Start of Task material

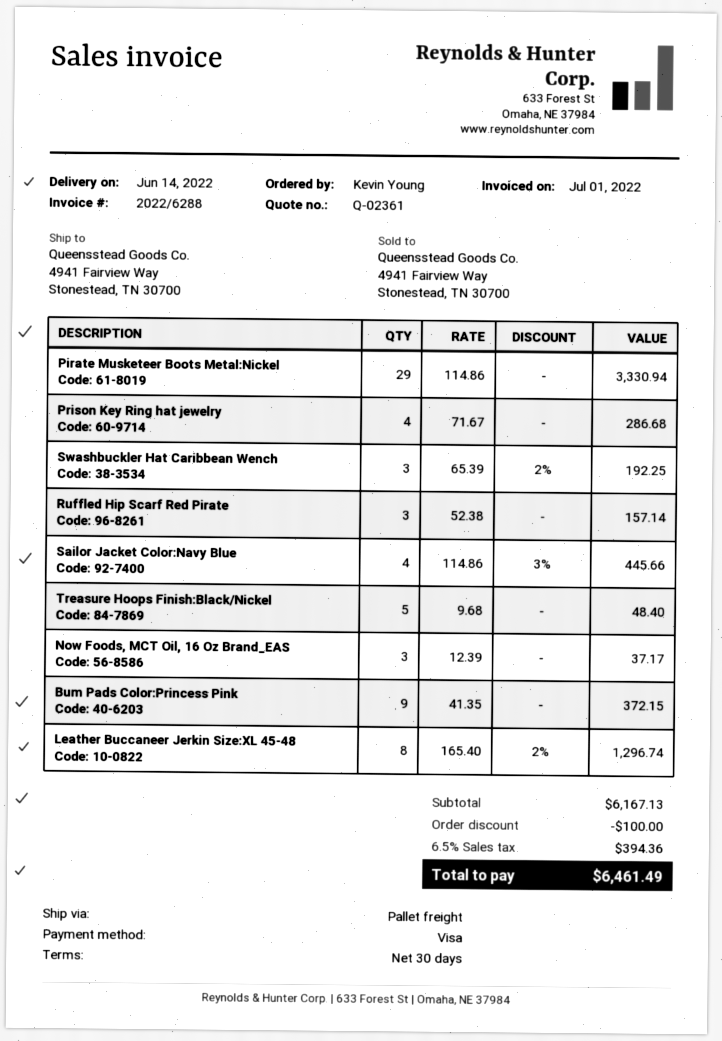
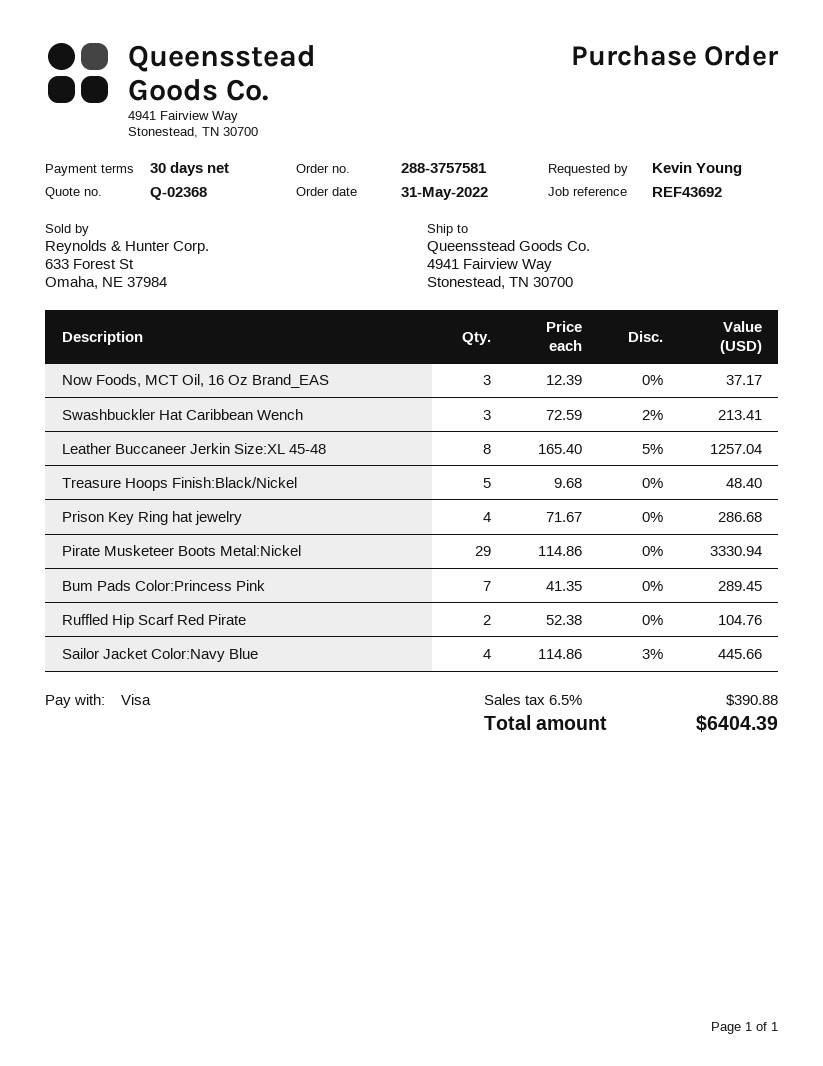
quote number: Q-02361 -> Q-02368
Swashbuckler Hat Caribbean Wench: 3 x 65.39 - 2% = 192.25 -> 3 x 72.59 - 2% = 213.41
Ruffled Hip Scarf Red Pirate: 3 x 52.38 = 157.14 -> 2 x 52.38 = 104.76
Bum Pads Color:Princess Pink: 9 x 41.35 = 372.15 -> 7 x 41.35 = 289.45
Leather Buccaneer Jerkin Size:XL 45-48: 8 x 165.40 - 2% = 1296.74 -> 8 x 165.40 - 5% = 1257.04
discount: 100.00 -> none
tax: 6.5% = 394.36 -> 6.5% = 390.88
total: 6461.49 -> 6404.39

End of Task material

Assignment
Restate the line containing "Bum Pads Color:Princess" and every remaining line of the records word for word. Add nothing.

Written response
Bum Pads Color:Princess Pink: 9 x 41.35 = 372.15 -> 7 x 41.35 = 289.45
Leather Buccaneer Jerkin Size:XL 45-48: 8 x 165.40 - 2% = 1296.74 -> 8 x 165.40 - 5% = 1257.04
discount: 100.00 -> none
tax: 6.5% = 394.36 -> 6.5% = 390.88
total: 6461.49 -> 6404.39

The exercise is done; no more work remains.